Uploaded image for project: 'Lucene - Core'
  1. Lucene - Core
  2. LUCENE-6891

Lucene60DimensionalFormat should use block prefix coding when writing values

    Details

    • Type: Improvement
    • Status: Resolved
    • Priority: Major
    • Resolution: Fixed
    • Affects Version/s: None
    • Fix Version/s: 6.0
    • Component/s: None
    • Labels:
      None
    • Lucene Fields:
      New

      Description

      Today we write the whole value for every doc in one leaf block in the BKD tree, but that's crazy because the whole point of that leaf block is all the docs inside it have values that are very close together.

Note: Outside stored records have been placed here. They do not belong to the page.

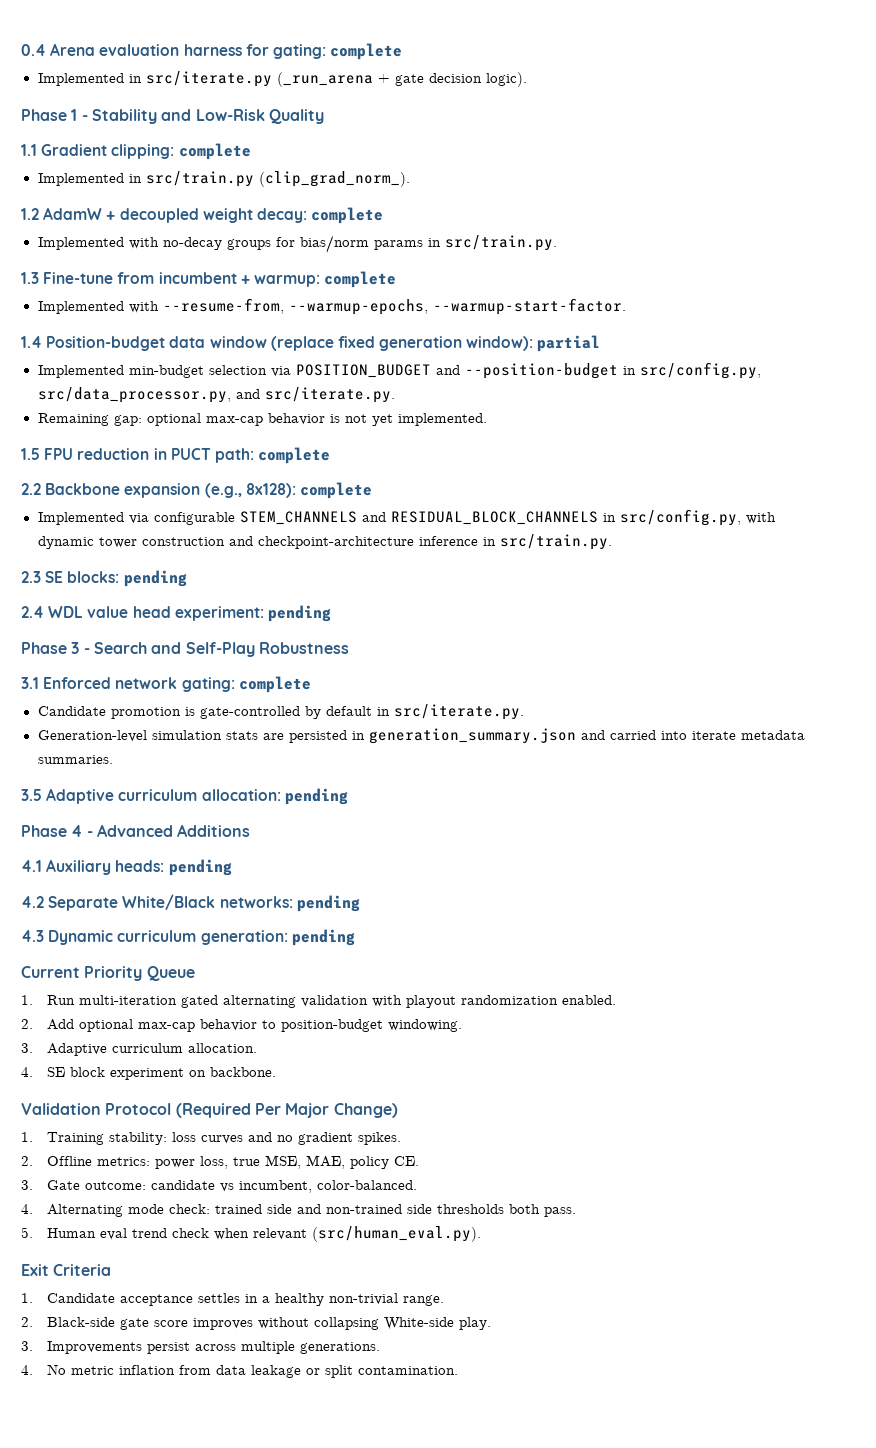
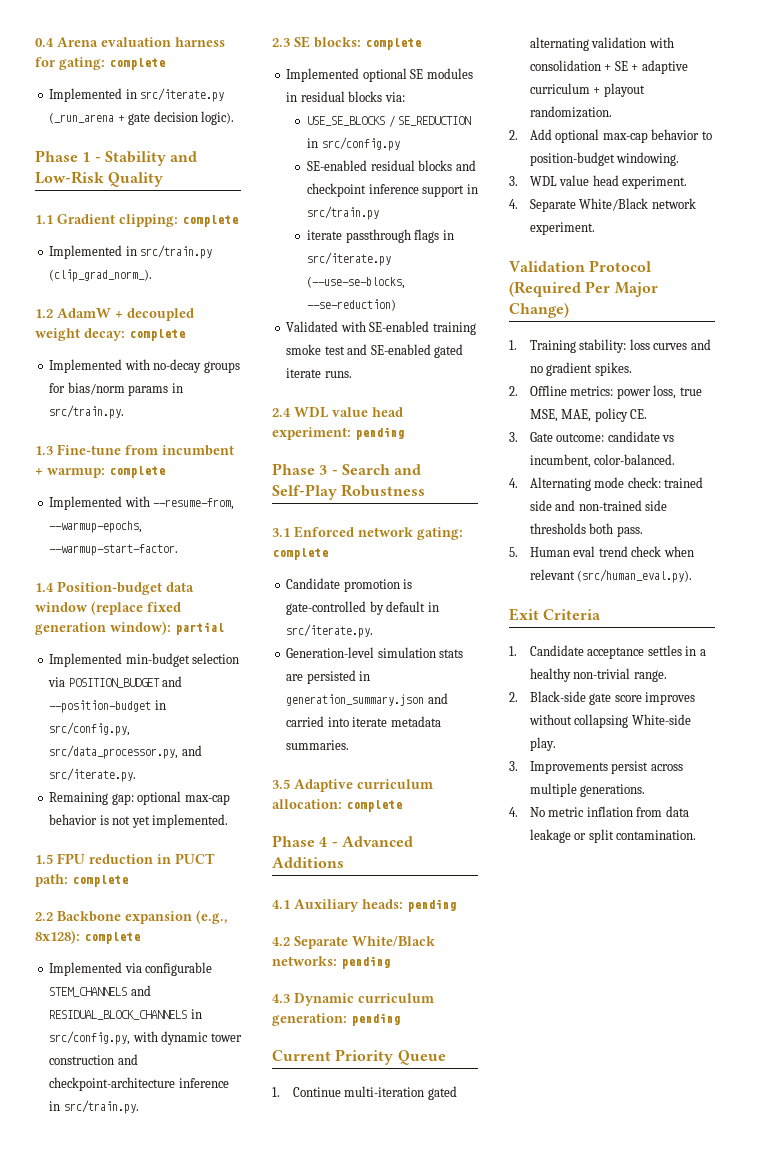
- 2.3 SE blocks: pending
+ 2.3 SE blocks: complete
+ Implemented optional SE modules in residual blocks via:
+ USE_SE_BLOCKS / SE_REDUCTION in src/config.py
+ SE-enabled residual blocks and checkpoint inference support in src/train.py
+ iterate passthrough flags in src/iterate.py (--use-se-blocks, --se-reduction)
+ Validated with SE-enabled training smoke test and SE-enabled gated iterate runs.
- 3.5 Adaptive curriculum allocation: pending
+ 3.5 Adaptive curriculum allocation: complete
- 1. Run multi-iteration gated alternating validation with playout randomization enabled.
+ 1. Continue multi-iteration gated alternating validation with consolidation + SE + adaptive curriculum + playout randomization.
- 3. Adaptive curriculum allocation.
- 4. SE block experiment on backbone.
+ 3. WDL value head experiment.
+ 4. Separate White/Black network experiment.

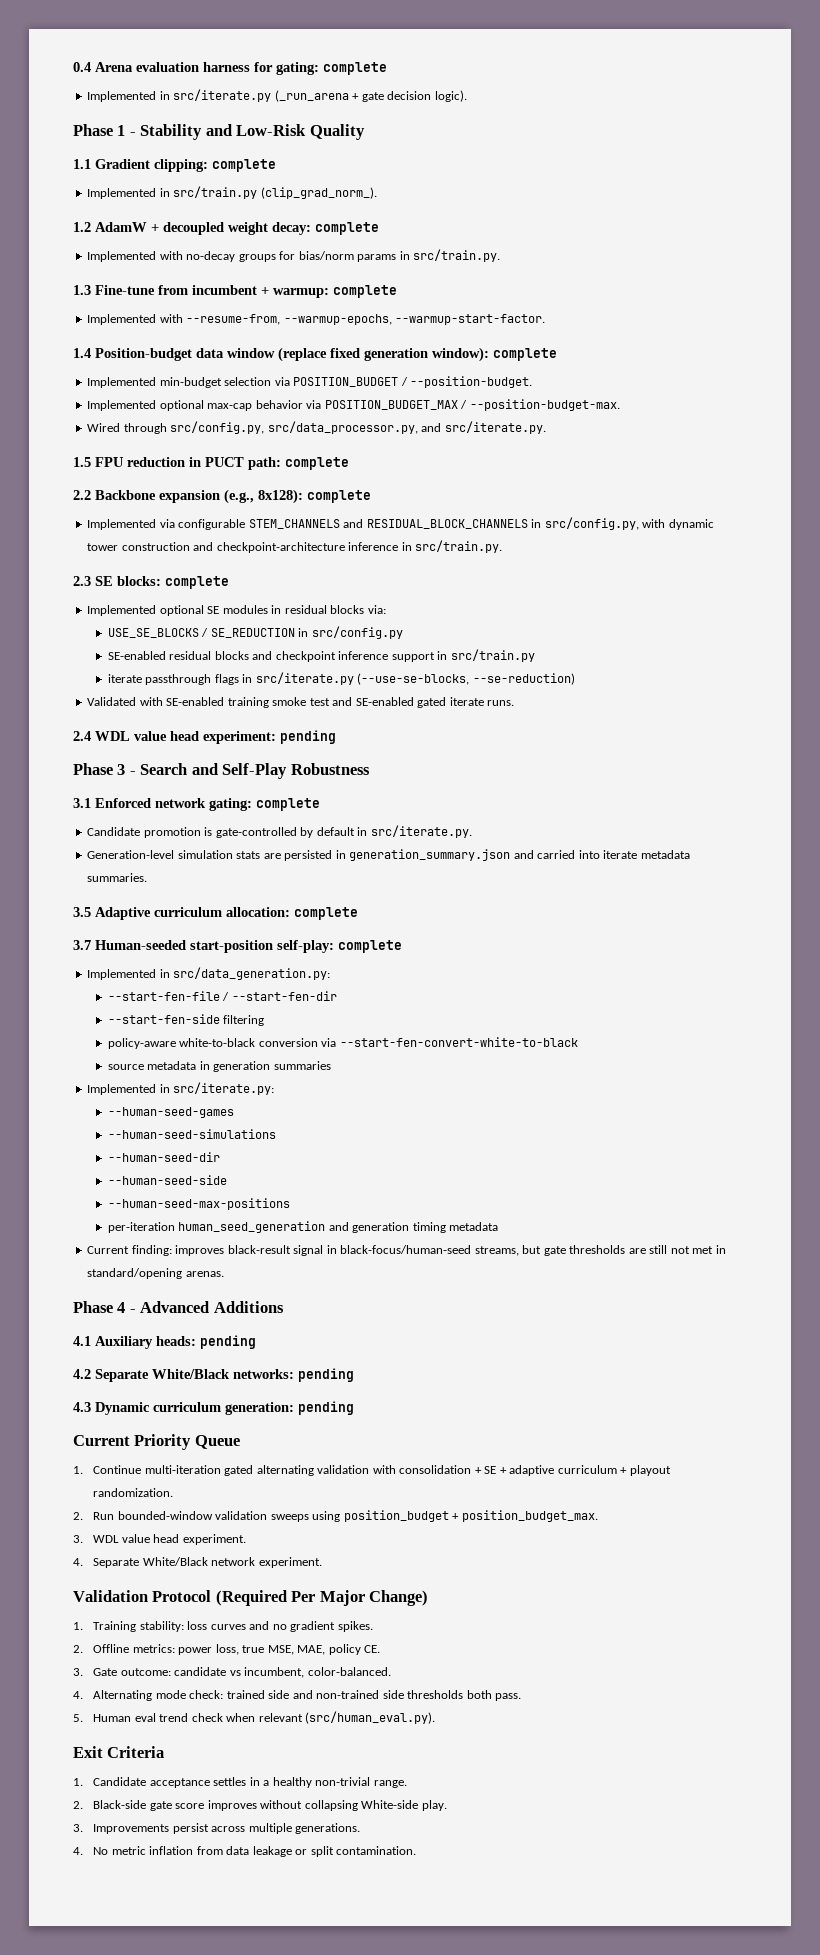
- 1.4 Position-budget data window (replace fixed generation window): partial
+ 1.4 Position-budget data window (replace fixed generation window): complete
- Implemented min-budget selection via POSITION_BUDGET and --position-budget in src/config.py, src/data_processor.py, and src/iterate.py.
- Remaining gap: optional max-cap behavior is not yet implemented.
+ Implemented min-budget selection via POSITION_BUDGET / --position-budget.
+ Implemented optional max-cap behavior via POSITION_BUDGET_MAX / --position-budget-max.
+ Wired through src/config.py, src/data_processor.py, and src/iterate.py.
+ 3.7 Human-seeded start-position self-play: complete
+ Implemented in src/data_generation.py:
+ --start-fen-file / --start-fen-dir
+ --start-fen-side filtering
+ policy-aware white-to-black conversion via --start-fen-convert-white-to-black
+ source metadata in generation summaries
+ Implemented in src/iterate.py:
+ --human-seed-games
+ --human-seed-simulations
+ --human-seed-dir
+ --human-seed-side
+ --human-seed-max-positions
+ per-iteration human_seed_generation and generation timing metadata
+ Current finding: improves black-result signal in black-focus/human-seed streams, but gate thresholds are still not met in standard/opening arenas.
- 2. Add optional max-cap behavior to position-budget windowing.
+ 2. Run bounded-window validation sweeps using position_budget + position_budget_max.

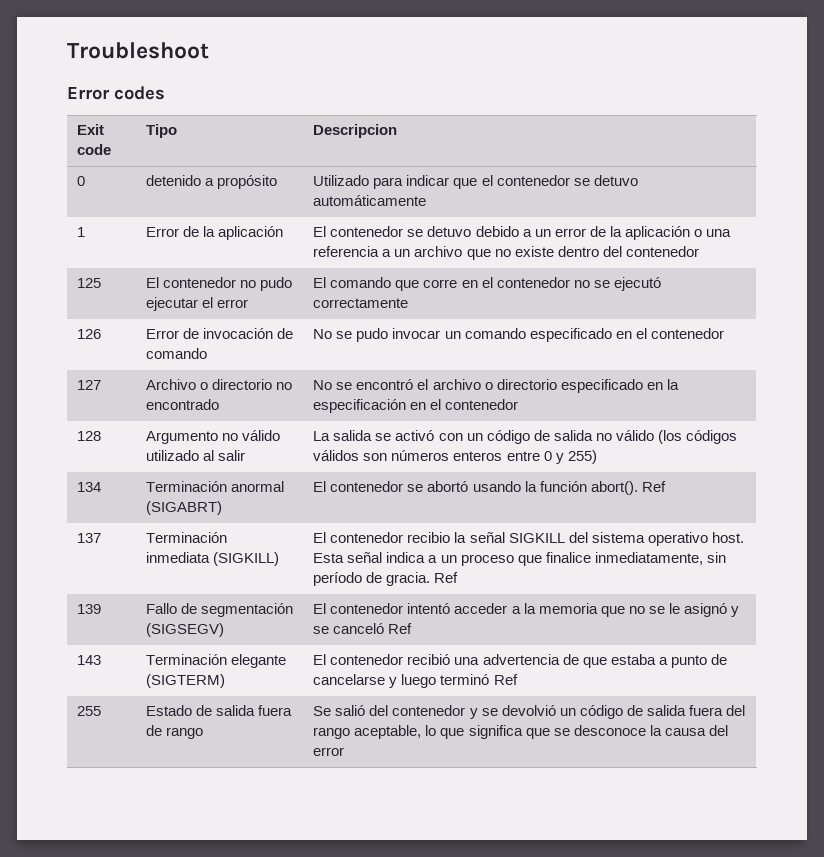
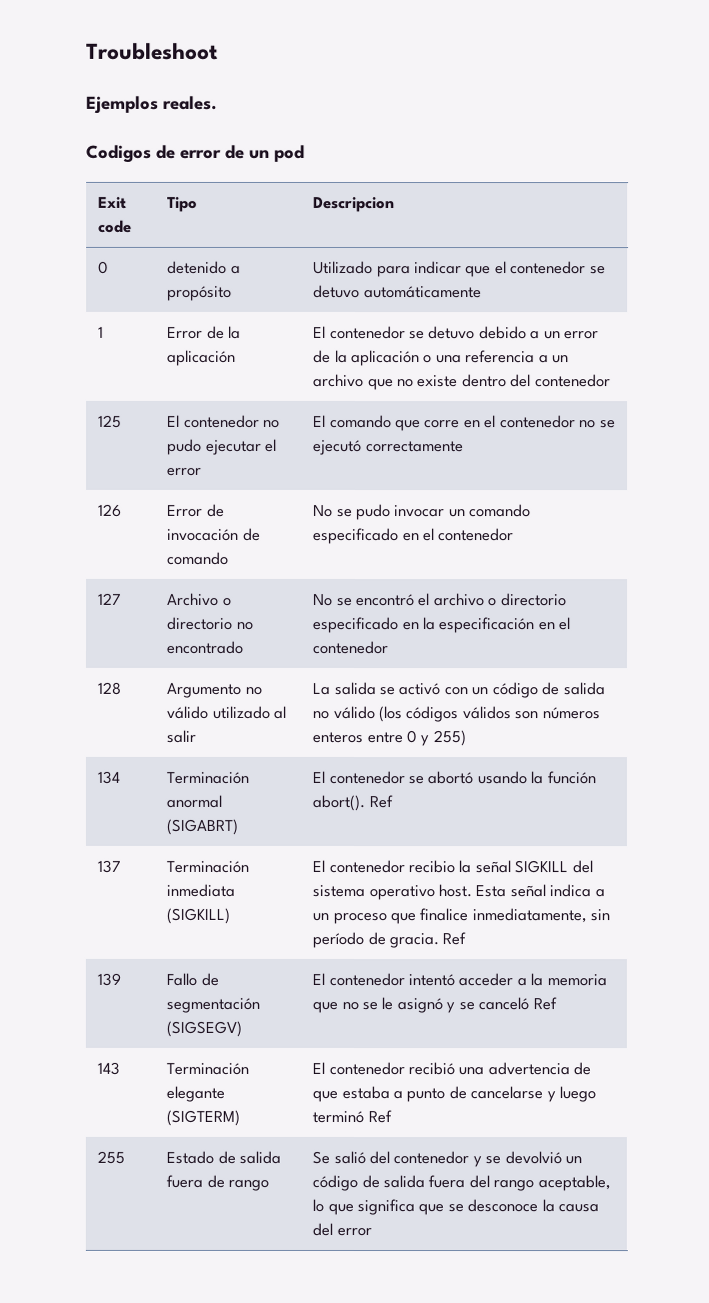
- Error codes
+ Ejemplos reales.
+ Codigos de error de un pod

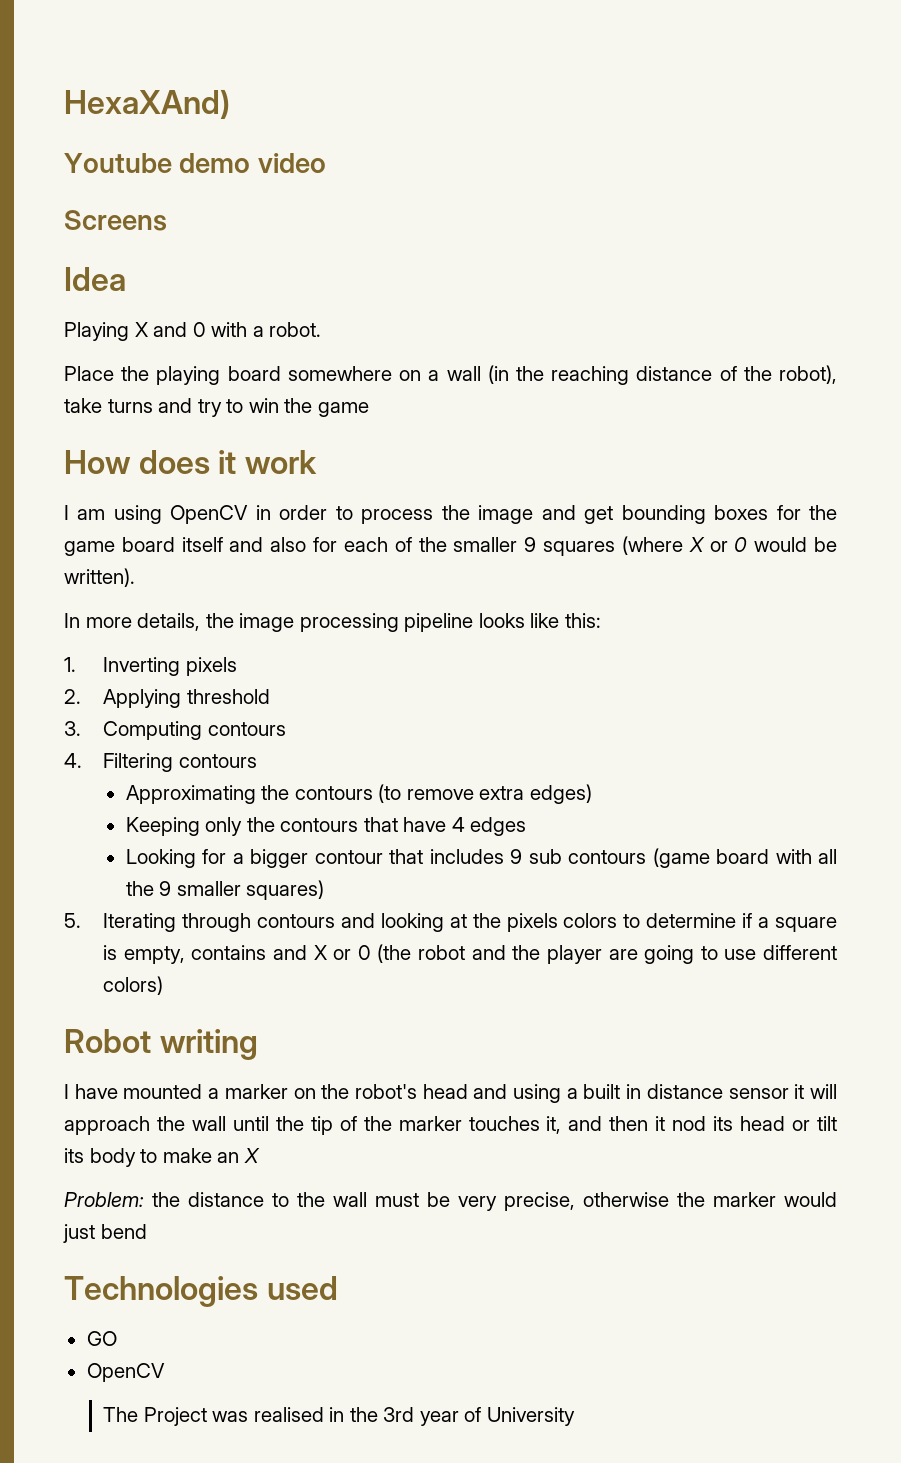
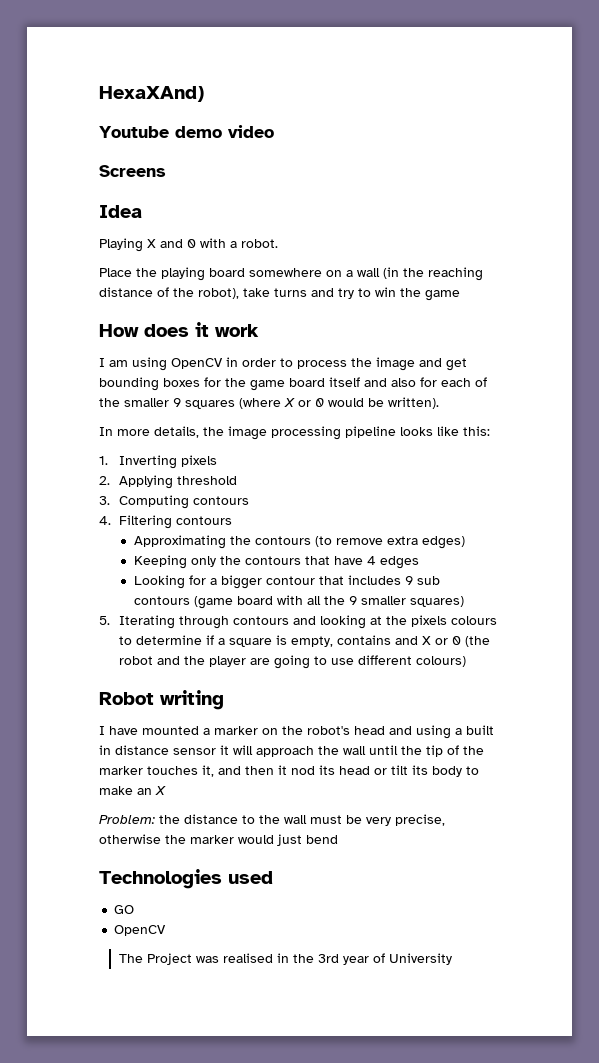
- 5. Iterating through contours and looking at the pixels colors to determine if a square is empty, contains and X or 0 (the robot and the player are going to use different colors)
+ 5. Iterating through contours and looking at the pixels colours to determine if a square is empty, contains and X or 0 (the robot and the player are going to use different colours)

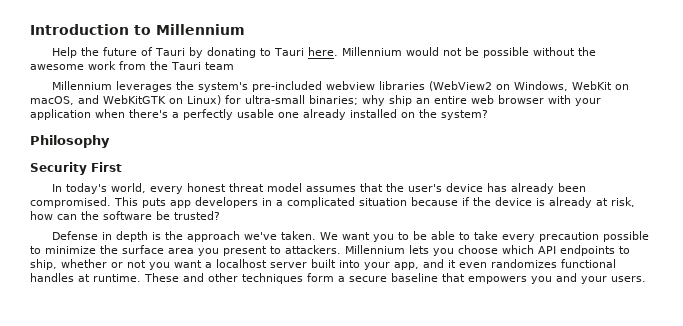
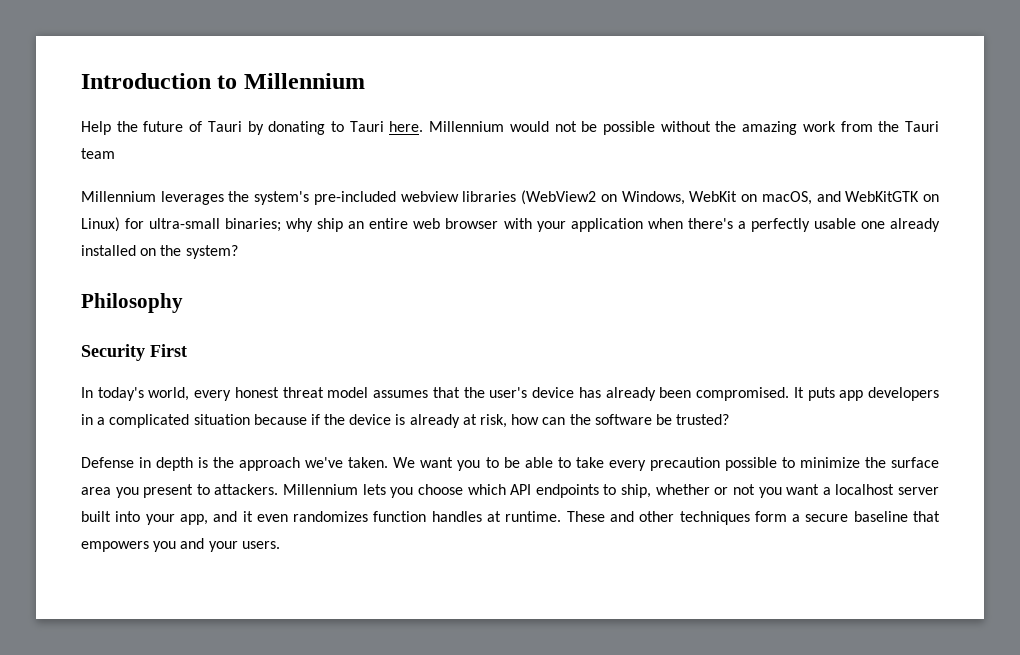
- Millennium would not be possible without the awesome work from the Tauri team
+ Millennium would not be possible without the amazing work from the Tauri team
- This puts app developers in a complicated situation because if the device is already at risk, how can the software be trusted?
+ It puts app developers in a complicated situation because if the device is already at risk, how can the software be trusted?
- Millennium lets you choose which API endpoints to ship, whether or not you want a localhost server built into your app, and it even randomizes functional handles at runtime.
+ Millennium lets you choose which API endpoints to ship, whether or not you want a localhost server built into your app, and it even randomizes function handles at runtime.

      So I changed this to write the common prefix for the whole block up front in each block. This requires more index-time and search-time work, but gives nice index size reductions:

      On the 2D (London, UK) lat/lon benchmark:

      • Indexing time was a wee bit slower (743 -> 747 seconds)
      • Index size was ~11% smaller (704 MB -> 630 MB)
      • Query time was ~7% slower (2.84 sec -> 3.05 sec)
      • Heap usage is the same

      On the 1D (just "lat" from the above test) benchmark:

      • Indexing time was a wee bit slower (363 -> 364 sec)
      • Index size was ~23% smaller (472 MB -> 363 MB)
      • Query time was a wee bit slower (5.39 -> 5.41 sec)
      • Heap usage is the same

      Index time can be a bit slower since there are two passes now per leaf block (first to find the common prefix per dimension, and second pass must then strip those prefixes).

      Query time is slower because there's more work per hit that needs value filtering, i.e. collating the suffixes onto the prefixes, per dimension. This affects 2D much more than 1D because 1D has fewer leaf blocks that need filtering (typically 0, 1 or 2, unless there are many duplicate values in the index).

      I suspect the index size savings is use-case dependent, e.g. if you index a bunch of ipv4 addresses along with a few ipv6 addresses, you'd probably see sizable savings.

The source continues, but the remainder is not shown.